Setting up GitHub SSO for your website with NGINX and Vouch Proxy

12 minute read

While making access-restricted content source code deliveries, it is the norm today to use a private Git repository. In the case of GitHub, it is a good practice to create an organization and create private repos and teams under the organization to handle who can access the contents. This works well for source code and can all be done with free tier resources. However, a git repo is not the best place to host archives. While all popular platforms, including GitHub, provide some free storage space, it is not enough for most use cases.
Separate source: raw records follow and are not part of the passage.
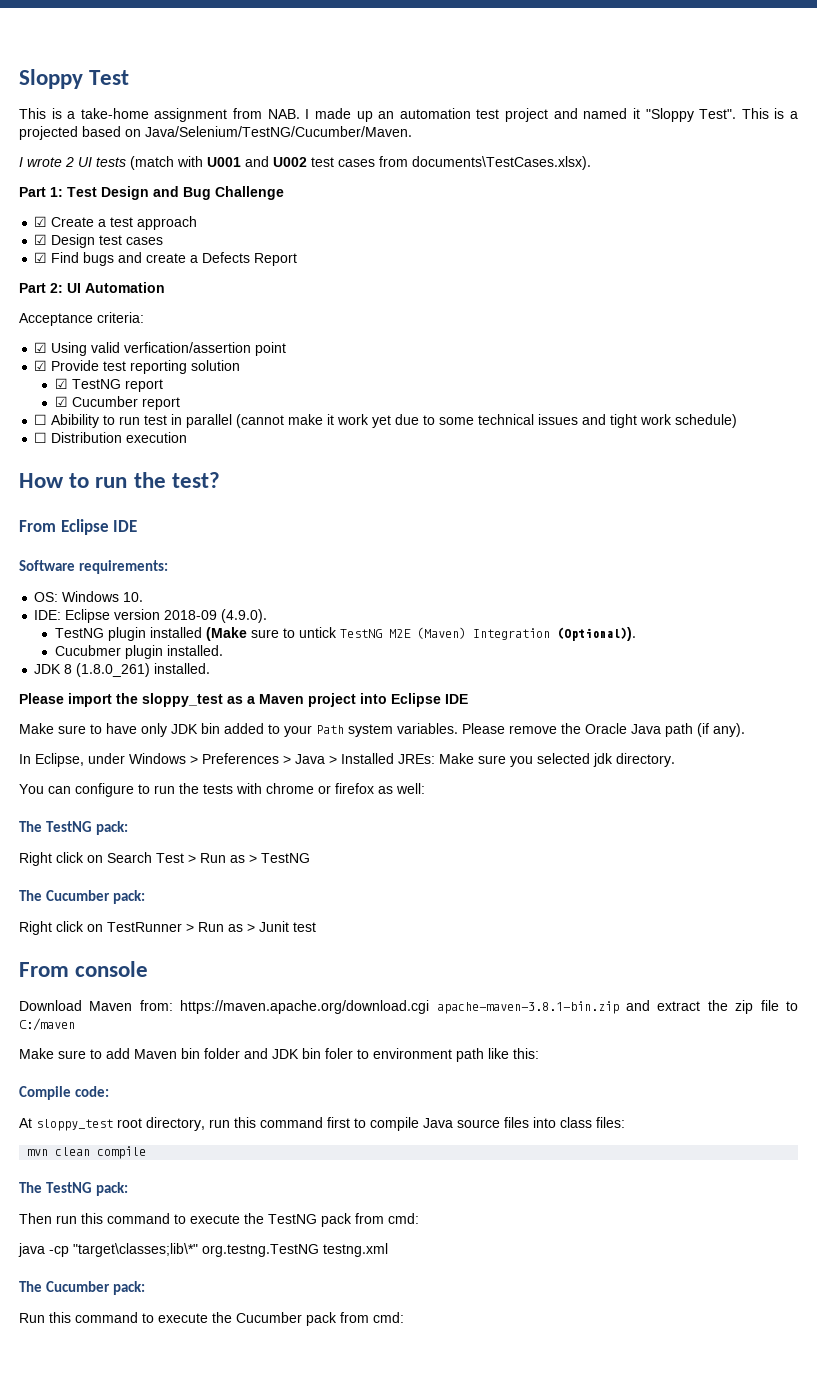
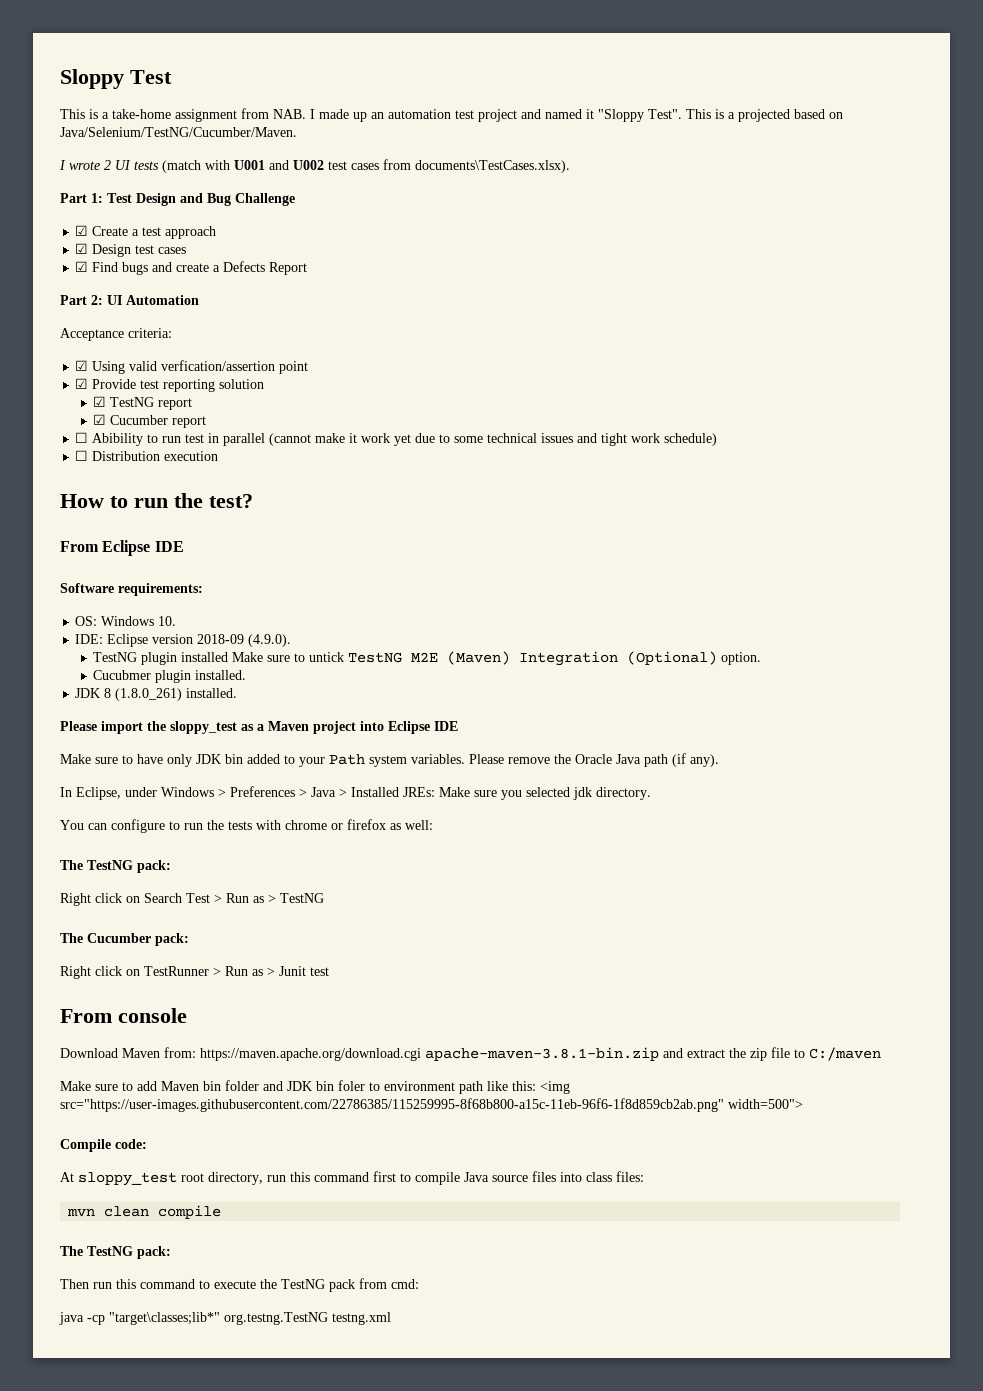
- TestNG plugin installed (Make sure to untick TestNG M2E (Maven) Integration (Optional)).
+ TestNG plugin installed Make sure to untick TestNG M2E (Maven) Integration (Optional) option.
- Make sure to add Maven bin folder and JDK bin foler to environment path like this:
+ Make sure to add Maven bin folder and JDK bin foler to environment path like this: <img src="https://user-images.githubusercontent.com/22786385/115259995-8f68b800-a15c-11eb-96f6-1f8d859cb2ab.png" width=500">
- java -cp "target\classes;lib\*" org.testng.TestNG testng.xml
- The Cucumber pack:
- Run this command to execute the Cucumber pack from cmd:
+ java -cp "target\classes;lib*" org.testng.TestNG testng.xml

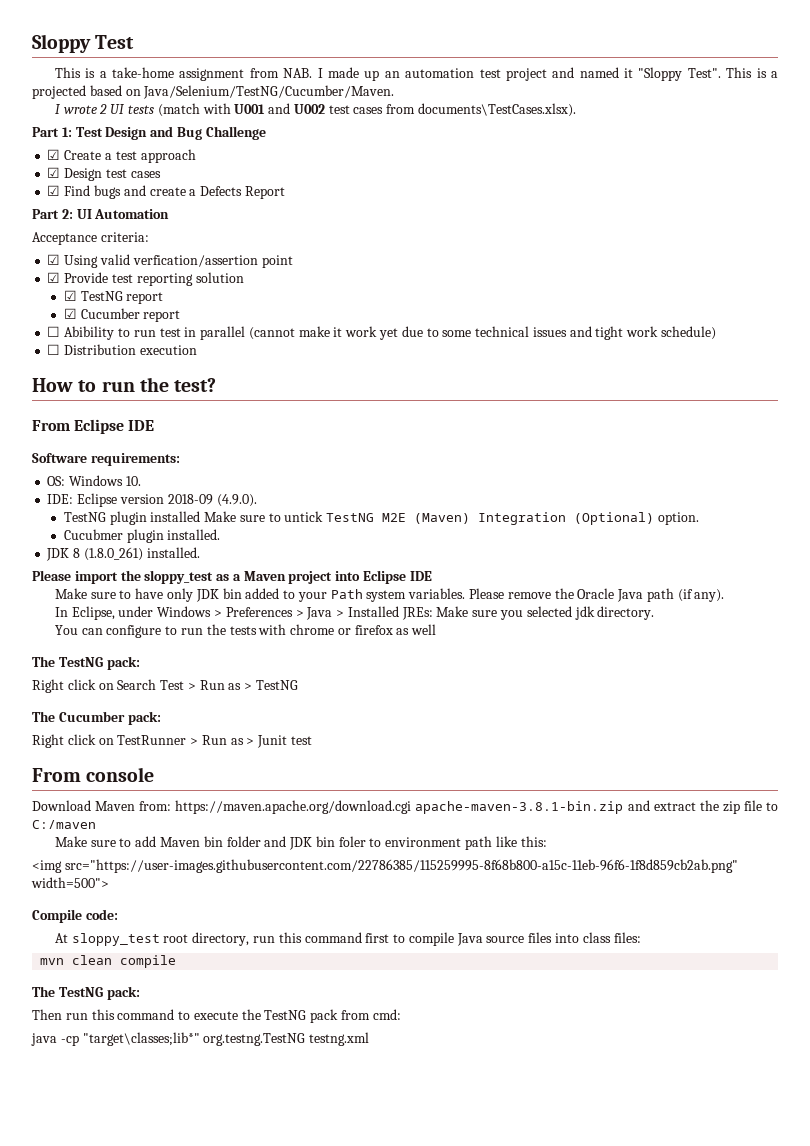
- You can configure to run the tests with chrome or firefox as well:
+ You can configure to run the tests with chrome or firefox as well
- Make sure to add Maven bin folder and JDK bin foler to environment path like this: <img src="https://user-images.githubusercontent.com/22786385/115259995-8f68b800-a15c-11eb-96f6-1f8d859cb2ab.png" width=500">
+ Make sure to add Maven bin folder and JDK bin foler to environment path like this:
+ <img src="https://user-images.githubusercontent.com/22786385/115259995-8f68b800-a15c-11eb-96f6-1f8d859cb2ab.png" width=500">

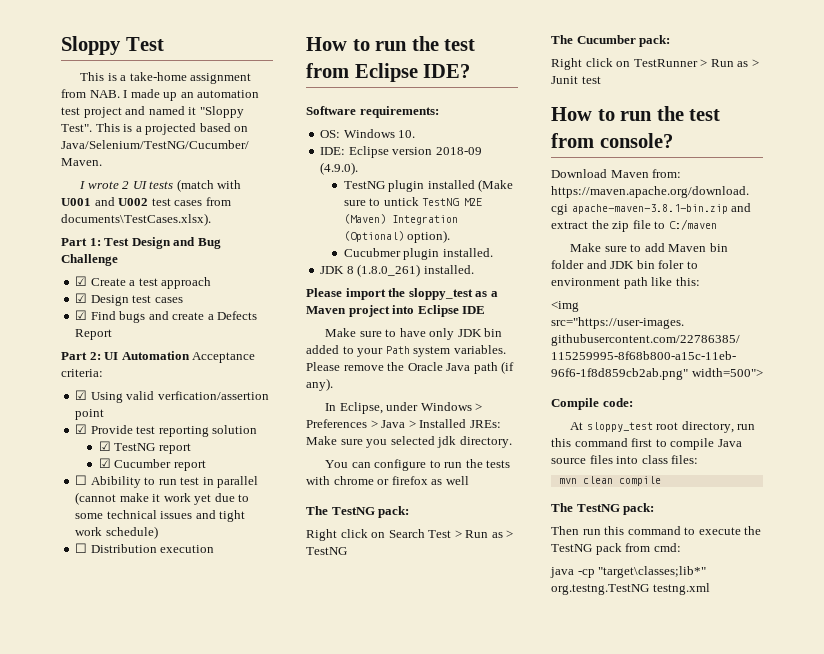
- Part 2: UI Automation
- Acceptance criteria:
+ Part 2: UI Automation Acceptance criteria:
- How to run the test?
- From Eclipse IDE
+ How to run the test from Eclipse IDE?
- TestNG plugin installed Make sure to untick TestNG M2E (Maven) Integration (Optional) option.
+ TestNG plugin installed (Make sure to untick TestNG M2E (Maven) Integration (Optional) option).
- From console
+ How to run the test from console?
Also, static pages like GitHub pages cannot be access controlled.

In this article, I will show you how to set up GitHub SSO for your website serving developer resources using vouch-proxy. This will allow you to host your archives and other developer resources on your website and control access to them using GitHub SSO.
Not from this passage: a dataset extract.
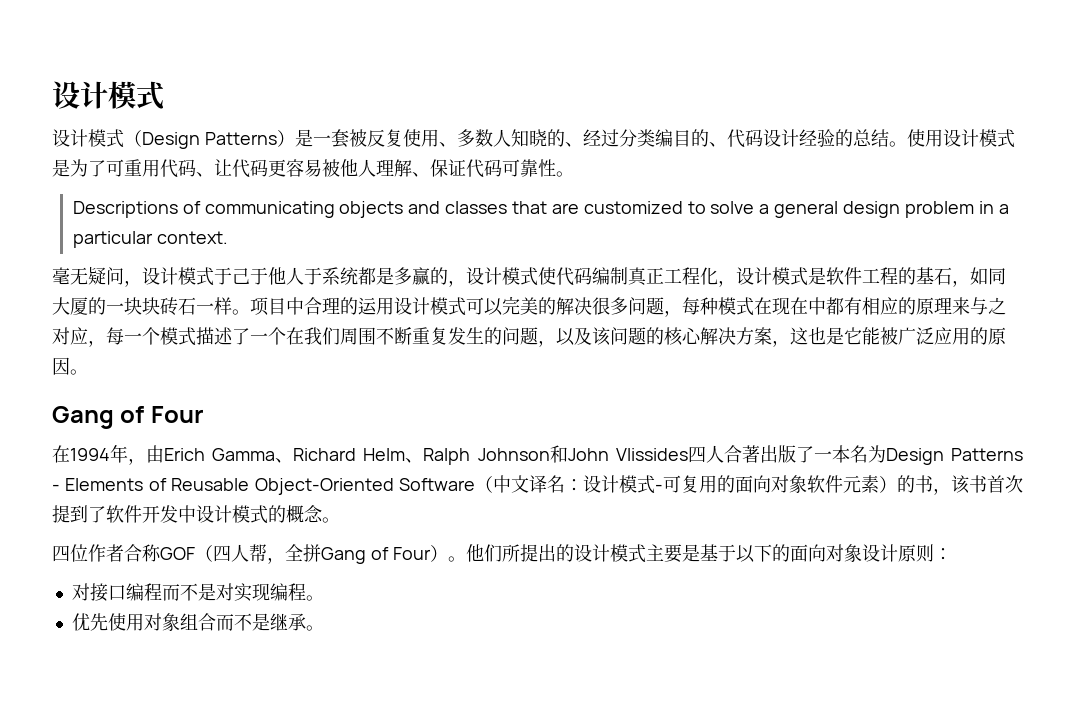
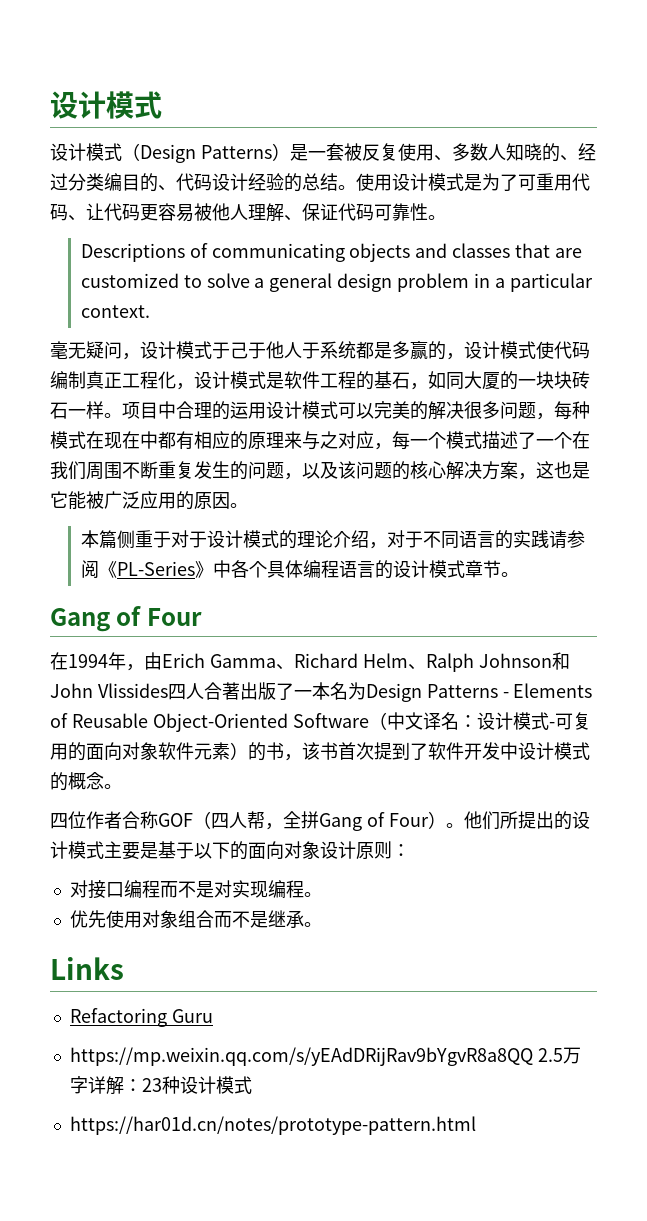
+ 本篇侧重于对于设计模式的理论介绍，对于不同语言的实践请参阅《PL-Series》中各个具体编程语言的设计模式章节。
+ Links
+ Refactoring Guru
+ https://mp.weixin.qq.com/s/yEAdDRijRav9bYgvR8a8QQ 2.5万字详解：23种设计模式
+ https://har01d.cn/notes/prototype-pattern.html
An overview of how the flow works are shown below:

Authentication workflow

Authentication workflow

AWS EC2 setup

We need first to set up a Linux instance on AWS EC2. I will be using Ubuntu 20.04 for this article. The instance should have a public IP address and be accessible from the internet. I will be using a t2.micro instance for this article. I will use Elastic IP addresses to prevent IP addresses from changing across reboots. You can read more about it here. Once a domain is purchased, we will redirect the domain to the public IP address of the instance. We will also need to open ports 80 and 443 on the instance to allow access to the website. You can read more about it here. Also, enable port 22 for SSH access. For security, this can be disabled or restricted once the setup is complete.

Setting up a domain

Now we need to set up a domain. You can use any domain registrar of your choice. I will be using namecheap for this article. Once you have a domain, you need to set up a DNS record to point to the EC2 instance’s public IP address.
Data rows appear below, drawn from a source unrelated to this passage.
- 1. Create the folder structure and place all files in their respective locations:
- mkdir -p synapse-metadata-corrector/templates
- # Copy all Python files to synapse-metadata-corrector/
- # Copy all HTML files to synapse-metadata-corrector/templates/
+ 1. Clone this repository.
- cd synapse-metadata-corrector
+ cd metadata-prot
Create the following DNS records:

Type Host Value
A @ Public IP address of the EC2 instance
A content Public IP address of the EC2 instance
CNAME www The AWS dns name e.g.

We will discuss the content subdomain later in the article.

Installing NGINX

We will be using NGINX as a reverse proxy to serve our website. We will also use NGINX to serve static content. To install NGINX, run the following commands:

sudo apt update
sudo apt install nginx

To verify that NGINX is running, run the following command:

sudo systemctl status nginx

You should see the following output:

● nginx.service - A high performance web server and a reverse proxy server
     Loaded: loaded (/lib/systemd/system/nginx.service; enabled; vendor preset: enabled)
     Active: active (running) since Fri 2022-09-23 05:17:57 UTC; 18h ago
       Docs: man:nginx(8)
    Process: 55148 ExecStartPre=/usr/sbin/nginx -t -q -g daemon on; master_process on; (code=exited, status=0/SUCCESS)
    Process: 55149 ExecStart=/usr/sbin/nginx -g daemon on; master_process on; (code=exited, status=0/SUCCESS)
   Main PID: 55150 (nginx)
      Tasks: 2 (limit: 1146)
     Memory: 4.9M
        CPU: 686ms
     CGroup: /system.slice/nginx.service
             ├─55150 "nginx: master process /usr/sbin/nginx -g daemon on; master_process on;"
             └─55151 "nginx: worker process" "" "" "" "" "" "" "" "" "" "" "" "" "" "" "" "" "" "" "" "" "" "" "" "" "" "" ""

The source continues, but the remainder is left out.